Museu de Arte do Rio (www.museudeartedorio.org.br) is wonderful. I love its contemporary architecture, interactive focus and fantastic range of Brazilian art. There is also a small museum of Carnival at the Sambadrome (www.sambadrome.com), Rio's purpose-built parade, showcasing some winning costumes and narrating the history of Carnival.
Experience local culture
What could possibly be more Carioca (the Brazilian word for anything related to Rio de Janeiro) than dancing in - or at least alongside - Carnival? It usually takes place annually in February.
Santa Teresa. The cafes and restaurants are great and the vibe is relaxed and artsy. I love the cobbled streets and the views - the neighbourhood extends up a hill which looks out over Rio.
For a line-up of brands, both Brazilian and international, from Osklen to Louis Vuitton, head to the main street in Ipanema.
The Livraria da Travessa bookstore (www.travessa.com.br) is filled with Brazilian and international literature and has a huge music department upstairs. Stop for a coffee in the mezzanine cafe.
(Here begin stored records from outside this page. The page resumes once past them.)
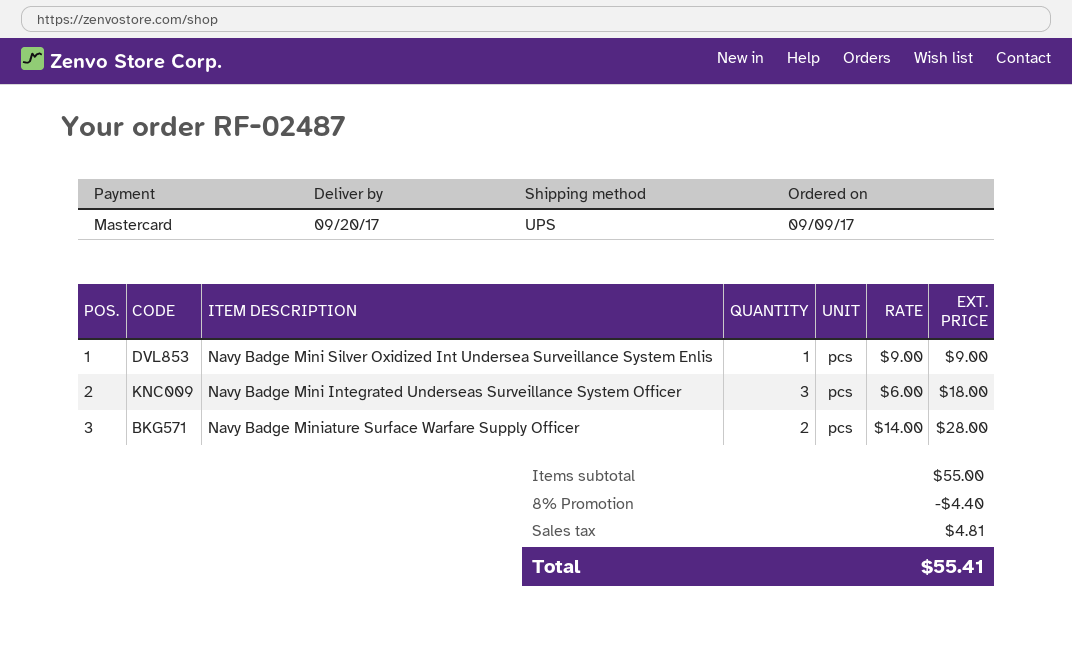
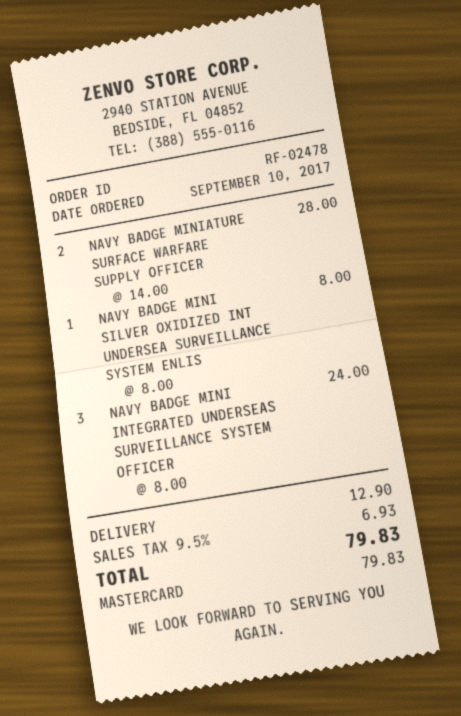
order number: RF-02487 -> RF-02478
order date: 2017-09-09 -> 2017-09-10
Navy Badge Mini Silver Oxidized Int Undersea Surveillance System Enlis: 1 x 9.00 = 9.00 -> 1 x 8.00 = 8.00
Navy Badge Mini Integrated Underseas Surveillance System Officer: 3 x 6.00 = 18.00 -> 3 x 8.00 = 24.00
discount: 8% = 4.40 -> none
shipping: none -> 12.90
tax: 4.81 -> 6.93
total: 55.41 -> 79.83

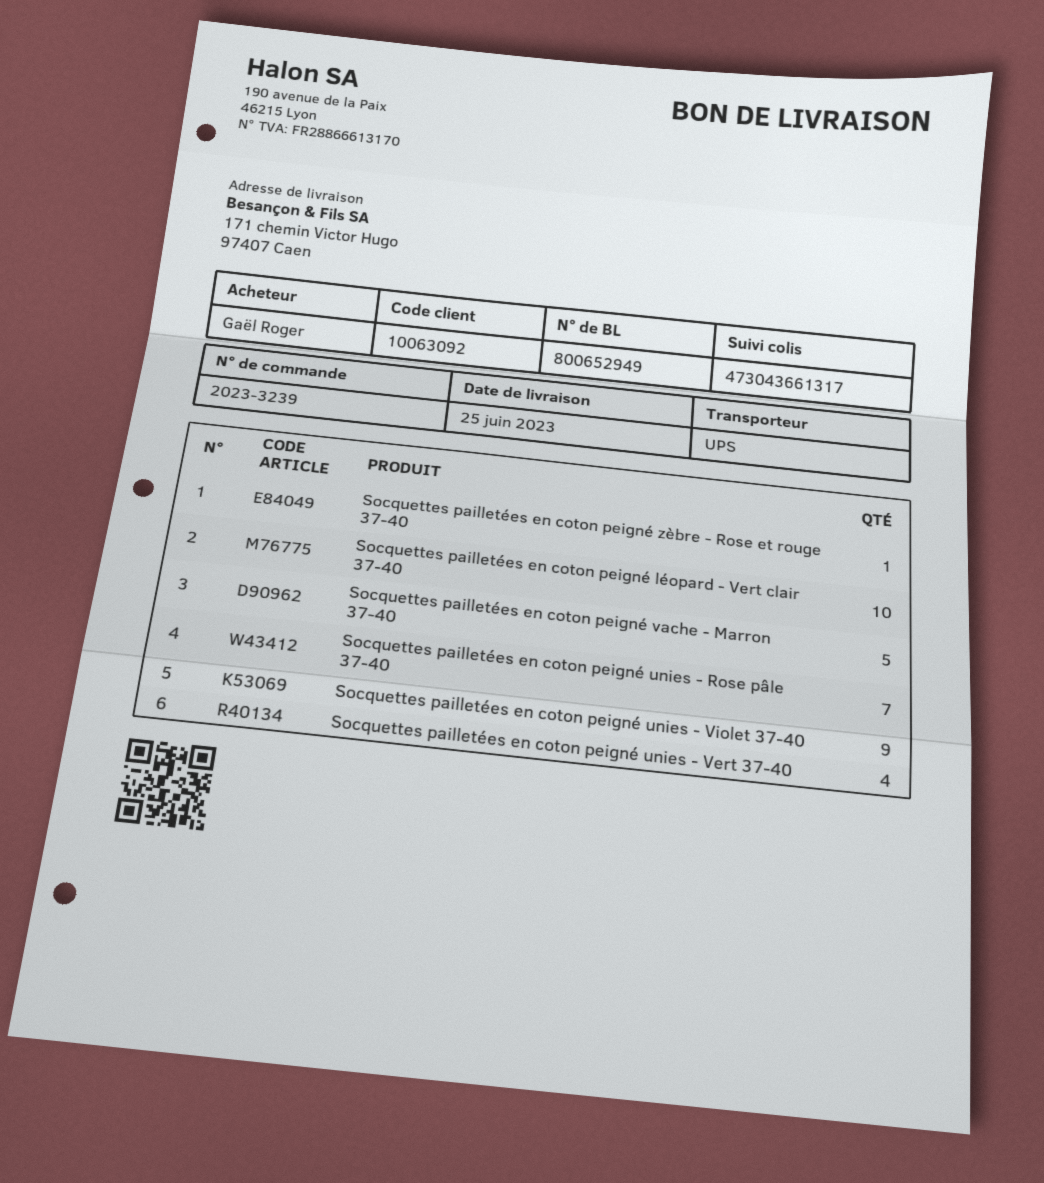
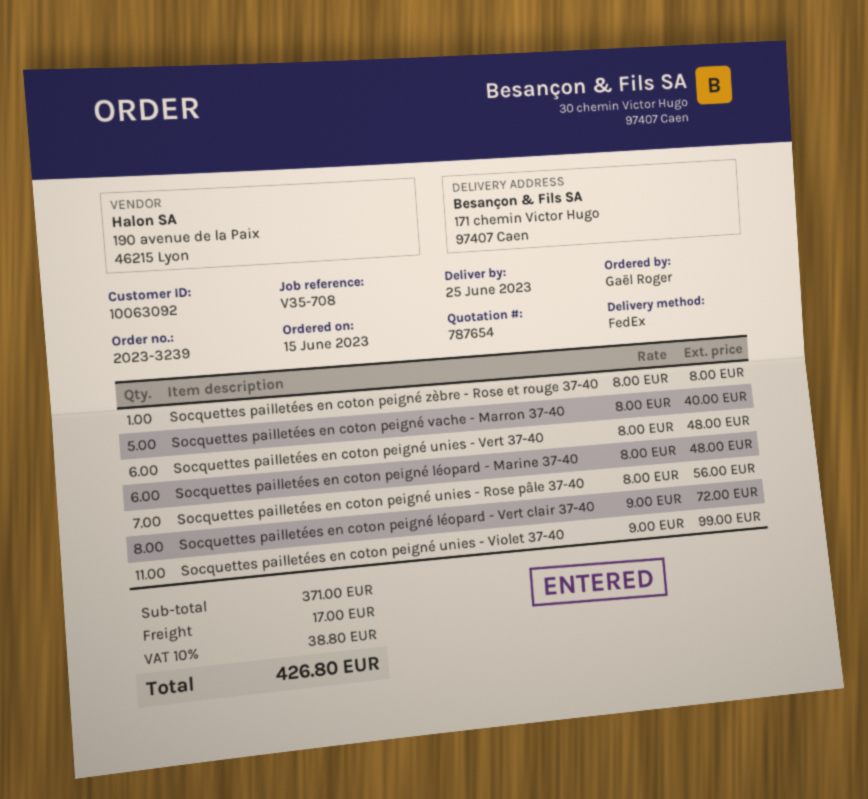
shipping method: UPS -> FedEx
Socquettes pailletées en coton peigné léopard - Vert clair 37-40: 10 -> 8
Socquettes pailletées en coton peigné unies - Violet 37-40: 9 -> 11
Socquettes pailletées en coton peigné unies - Vert 37-40: 4 -> 6
Socquettes pailletées en coton peigné léopard - Marine 37-40: none -> 6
Best place to watch the sunset
Without a doubt, the poolside, rooftop bar at Fasano Rio - but it is for hotel guests only.
Worthwhile side trips
Buzios - a party town on the coast, with a gorgeous boutique hotel called Insolito (www.insolitohotel.com/en) - is just a three-hour drive away.
This is where Cariocas (the local residents) holiday and it has a distinct Ibiza-party vibe with a Brazilian twist.
Do not leave without...
A photo on the Escadaria Selaron, the staircase designed by Jorge Selaron. It links the Lapa and Santa Teresa neighbourhoods.
You may have to battle for space in the same way you would to get a shot of Rome's Spanish Steps.
Event to bookmark
Carnival should be on everyone's bucket list. It is the biggest party in the world. Alternatively, time your trip for the food festival Restaurant Week and make the most of the three-course, fixed-price meals that will be on offer at restaurants throughout the city. It is held from Sept 19 to Oct 9 this year.
Ideal length of stay
If you are using Rio as a stopping point on your way to Bahia state up north, three nights would be perfect. If you want to do everything in the city, you will need at least four days. If you are coming for Carnival, arrive a couple of days early to acclimatise and soak up the anticipation and atmosphere - you will need a full seven days.
Bahia Blues by Yasmina Traboulsi. It is a passionate novel about a community living in Salvador de Bahia, the capital of Bahia and one of the oldest colonial cities in the Americas.
Withdraw money inside banks, not from the cash machines outside. Beware of credit-card fraud and use cash as much as possible for smaller shops and vendors.
Bring home some Brazilian coffee - try the speciality beans they serve and sell at the atmospheric Grao Cafe (www.graocafe.net).